こどものとも800号記念・絵本誕生のひみつ

めっきらもっきら どおんどんが生まれた日/長谷川摂子さんインタビュー

月刊絵本「こどものとも」は、2022年11月号で800号を迎えました。これを記念して、今年度、本誌の折り込み付録では、過去の記事から、数々のロングセラー絵本の「誕生のひみつ」について、作者の方たちが語ったインタビュー記事を再録してお届けしています。

ふくふく本棚でも、毎月、「こどものとも800号記念・絵本誕生のひみつ」と題して、折り込み付録掲載のインタビュー記事を公開してまいります。

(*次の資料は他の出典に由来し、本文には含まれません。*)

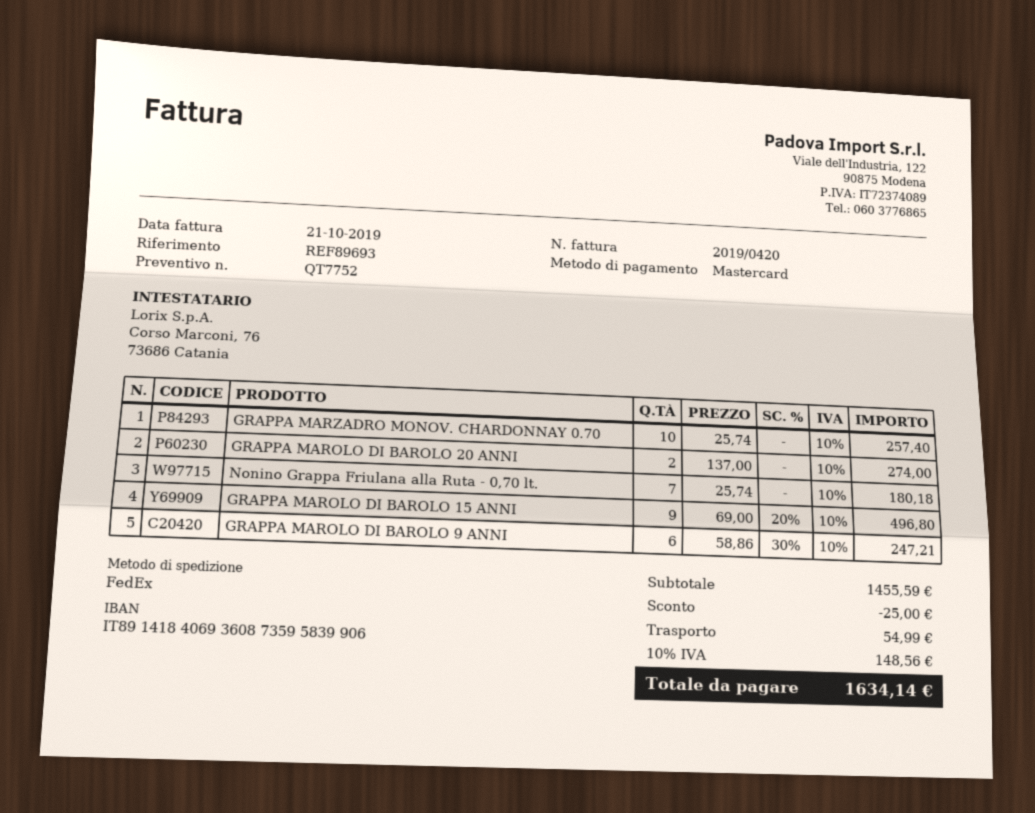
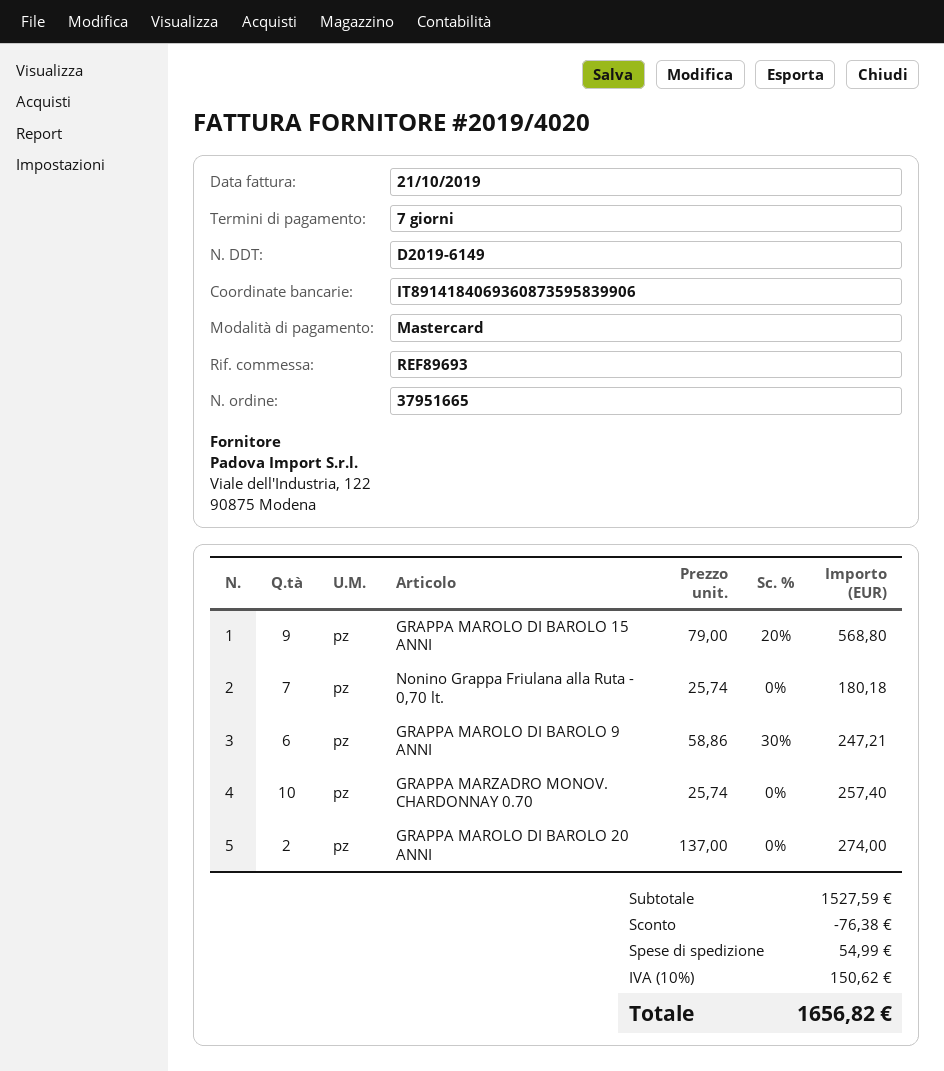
invoice number: 2019/0420 -> 2019/4020
GRAPPA MAROLO DI BAROLO 15 ANNI: 9 x 69.00 - 20% = 496.80 -> 9 x 79.00 - 20% = 568.80
subtotal: 1455.59 -> 1527.59
discount: 25.00 -> 76.38
tax: 10% = 148.56 -> 10% = 150.62
total: 1634.14 -> 1656.82

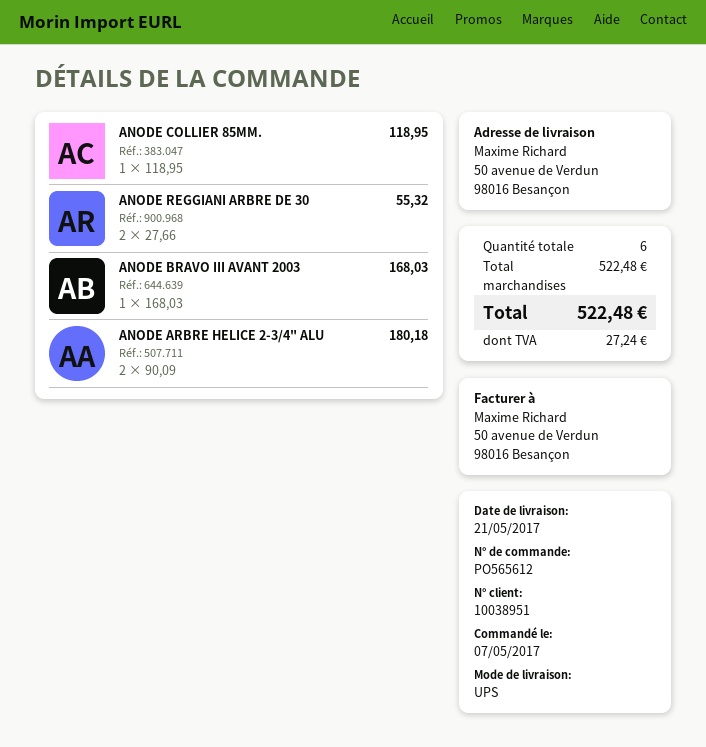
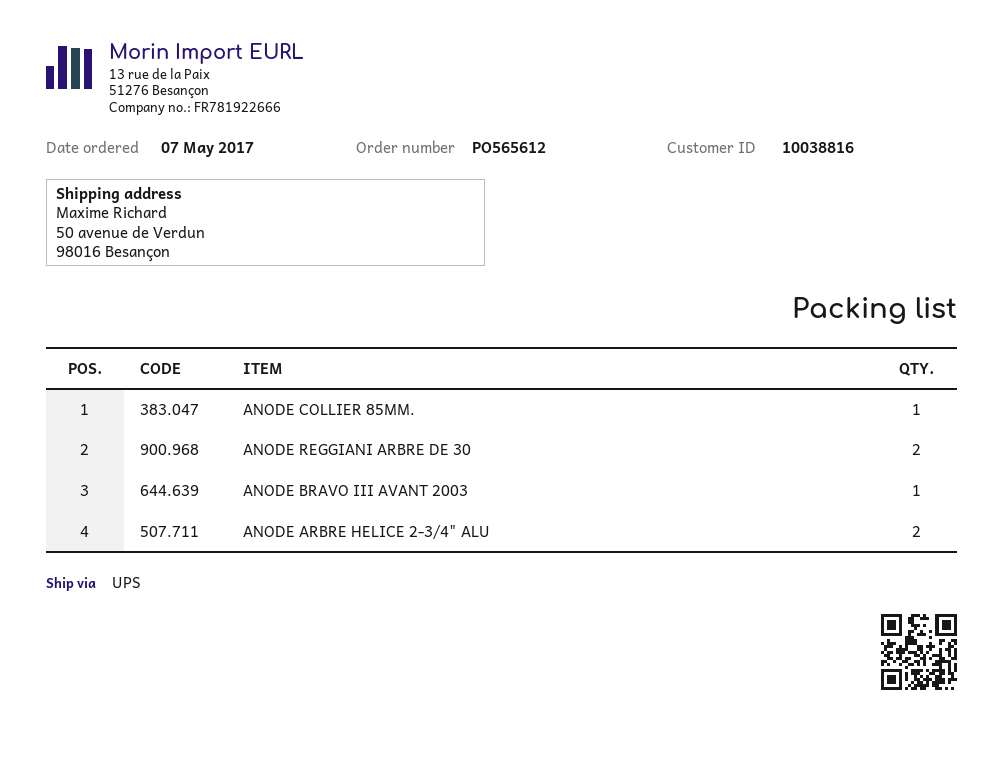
customer number: 10038951 -> 10038816

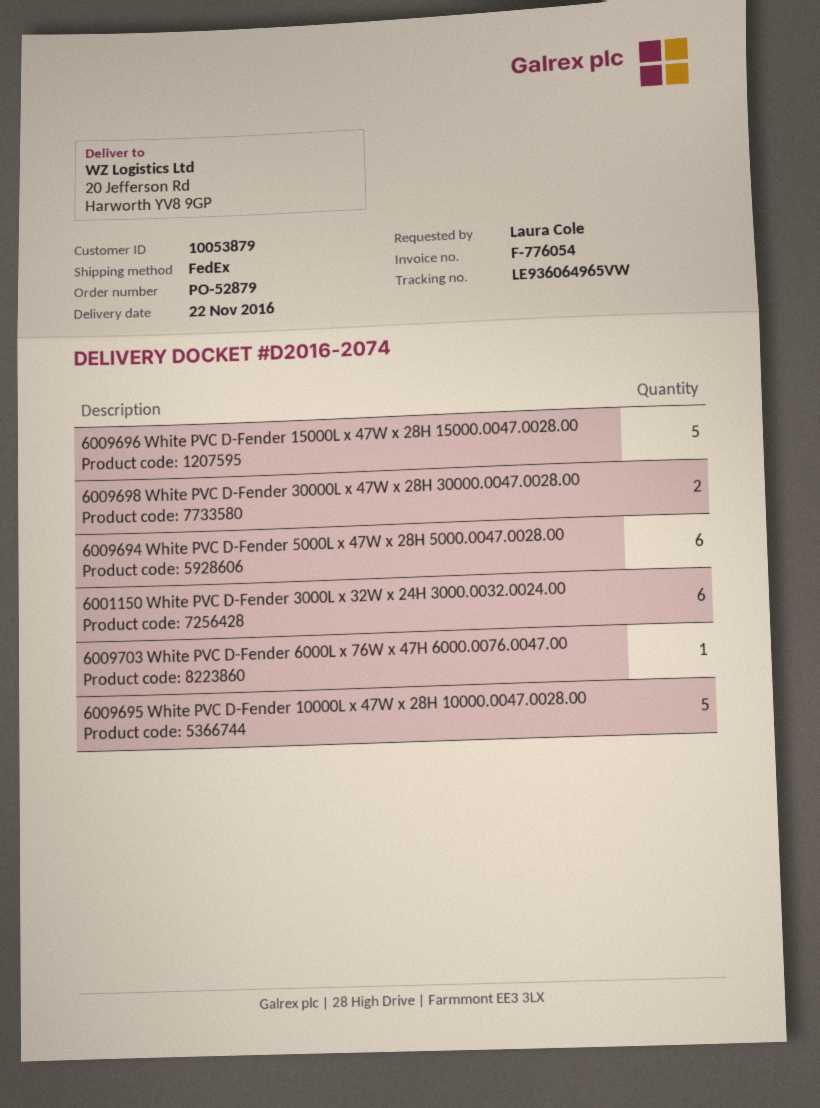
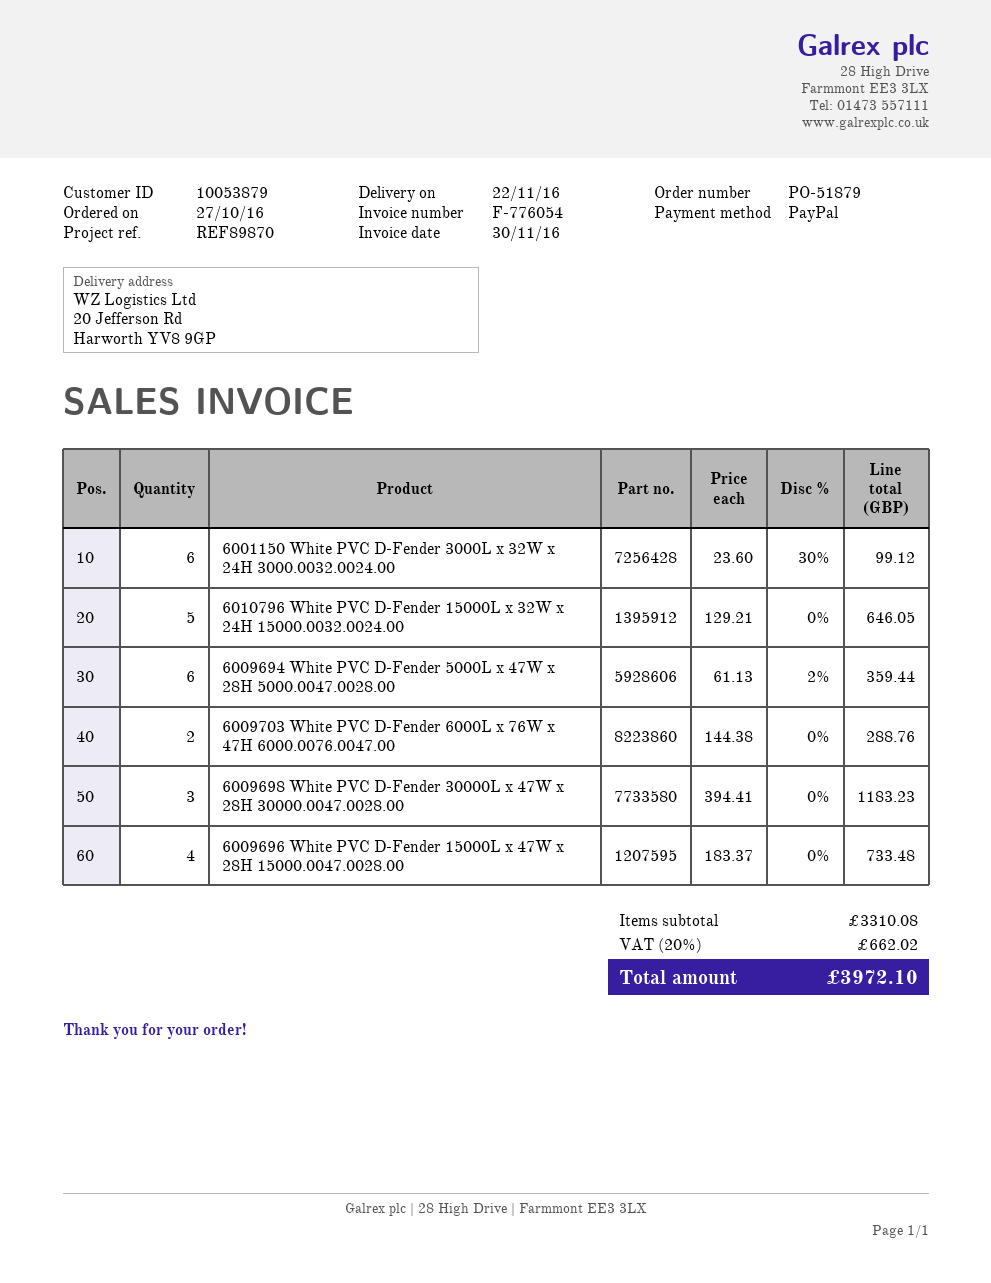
order number: PO-52879 -> PO-51879
6009696 White PVC D-Fender 15000L x 47W x 28H 15000.0047.0028.00: 5 -> 4
6009698 White PVC D-Fender 30000L x 47W x 28H 30000.0047.0028.00: 2 -> 3
6009703 White PVC D-Fender 6000L x 76W x 47H 6000.0076.0047.00: 1 -> 2
6009695 White PVC D-Fender 10000L x 47W x 28H 10000.0047.0028.00: 5 -> none
6010796 White PVC D-Fender 15000L x 32W x 24H 15000.0032.0024.00: none -> 5

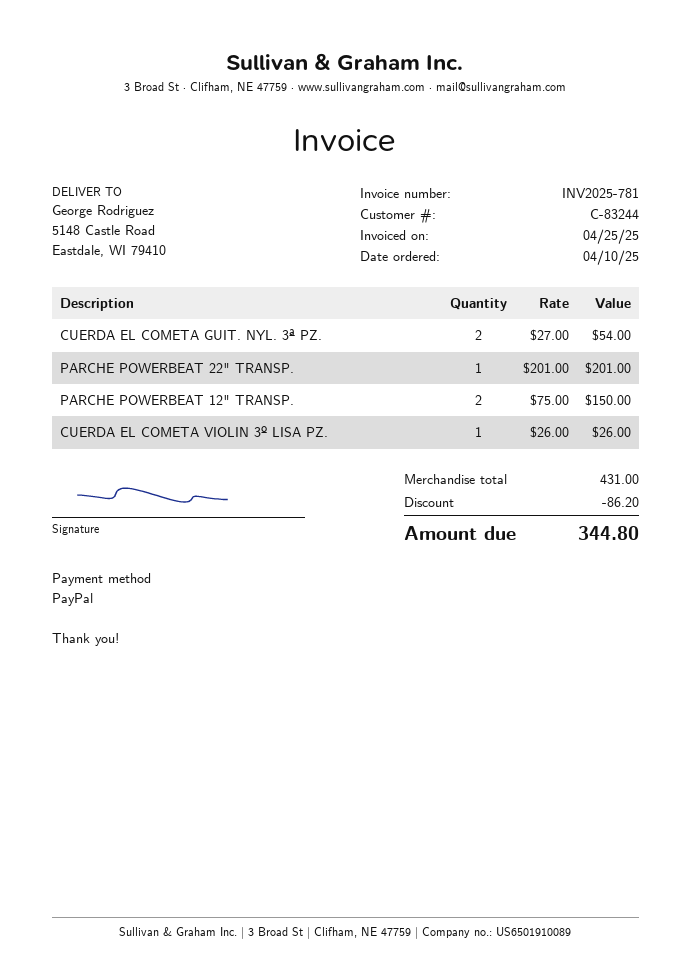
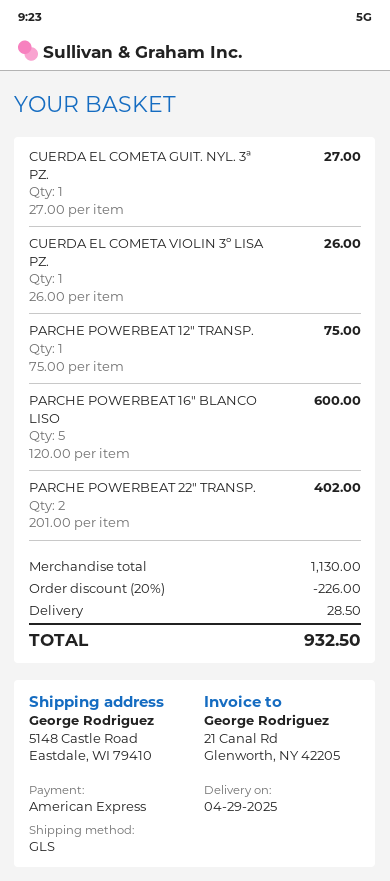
payment method: PayPal -> American Express
CUERDA EL COMETA GUIT. NYL. 3ª PZ.: 2 x 27.00 = 54.00 -> 1 x 27.00 = 27.00
PARCHE POWERBEAT 22" TRANSP.: 1 x 201.00 = 201.00 -> 2 x 201.00 = 402.00
PARCHE POWERBEAT 12" TRANSP.: 2 x 75.00 = 150.00 -> 1 x 75.00 = 75.00
PARCHE POWERBEAT 16" BLANCO LISO: none -> 5 x 120.00 = 600.00
subtotal: 431.00 -> 1130.00
discount: 86.20 -> 226.00
shipping: none -> 28.50
total: 344.80 -> 932.50

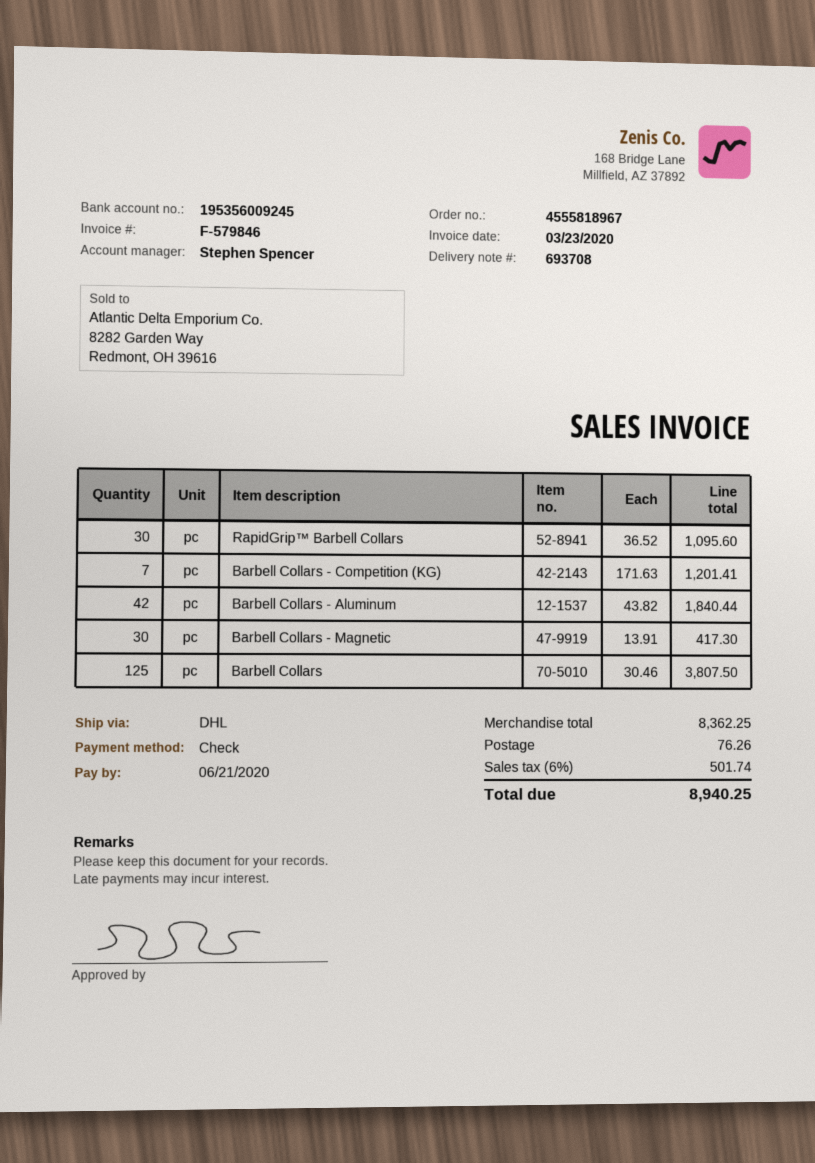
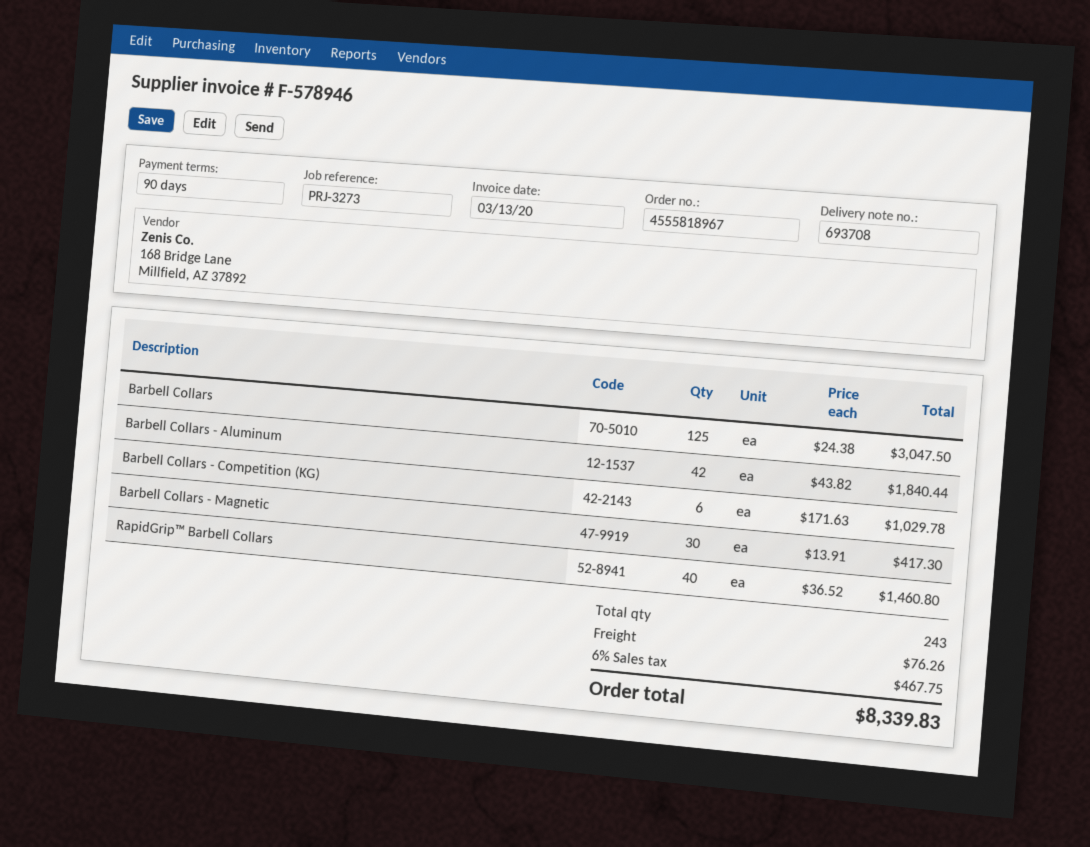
invoice number: F-579846 -> F-578946
invoice date: 2020-03-23 -> 2020-03-13
RapidGrip™ Barbell Collars: 30 x 36.52 = 1095.60 -> 40 x 36.52 = 1460.80
Barbell Collars - Competition (KG): 7 x 171.63 = 1201.41 -> 6 x 171.63 = 1029.78
Barbell Collars: 125 x 30.46 = 3807.50 -> 125 x 24.38 = 3047.50
tax: 6% = 501.74 -> 6% = 467.75
total: 8940.25 -> 8339.83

第9回は、「めっきらもっきら どおんどんが生まれた日」。長谷川摂子さんのインタビューを「こどものとも年中向き」2002年12月号折り込み付録から再録してお届けいたします。

「母親としてはかなりハメをはずして、子どもと遊んでいたんです」

――どんなきっかけでこのお話が生まれたのか、お聞きしました。

「子どもがふすまを破いて、その穴が大きくなる。押し入れからおふとんを出すと、まるでほら穴のようになって、来た人はそのほら穴を見て驚いている(笑)。子どもが穴から押し入れに入るのが好きで、ある時、私も一緒に入って。後ろの壁に身を寄せて小さくなっていたら、壁が抜けてずーっと後ろまで暗闇があるような、そういう錯覚があって。なんだかこわいねって、子どもと一緒にこわい、こわいごっこのようなことをしていたんです。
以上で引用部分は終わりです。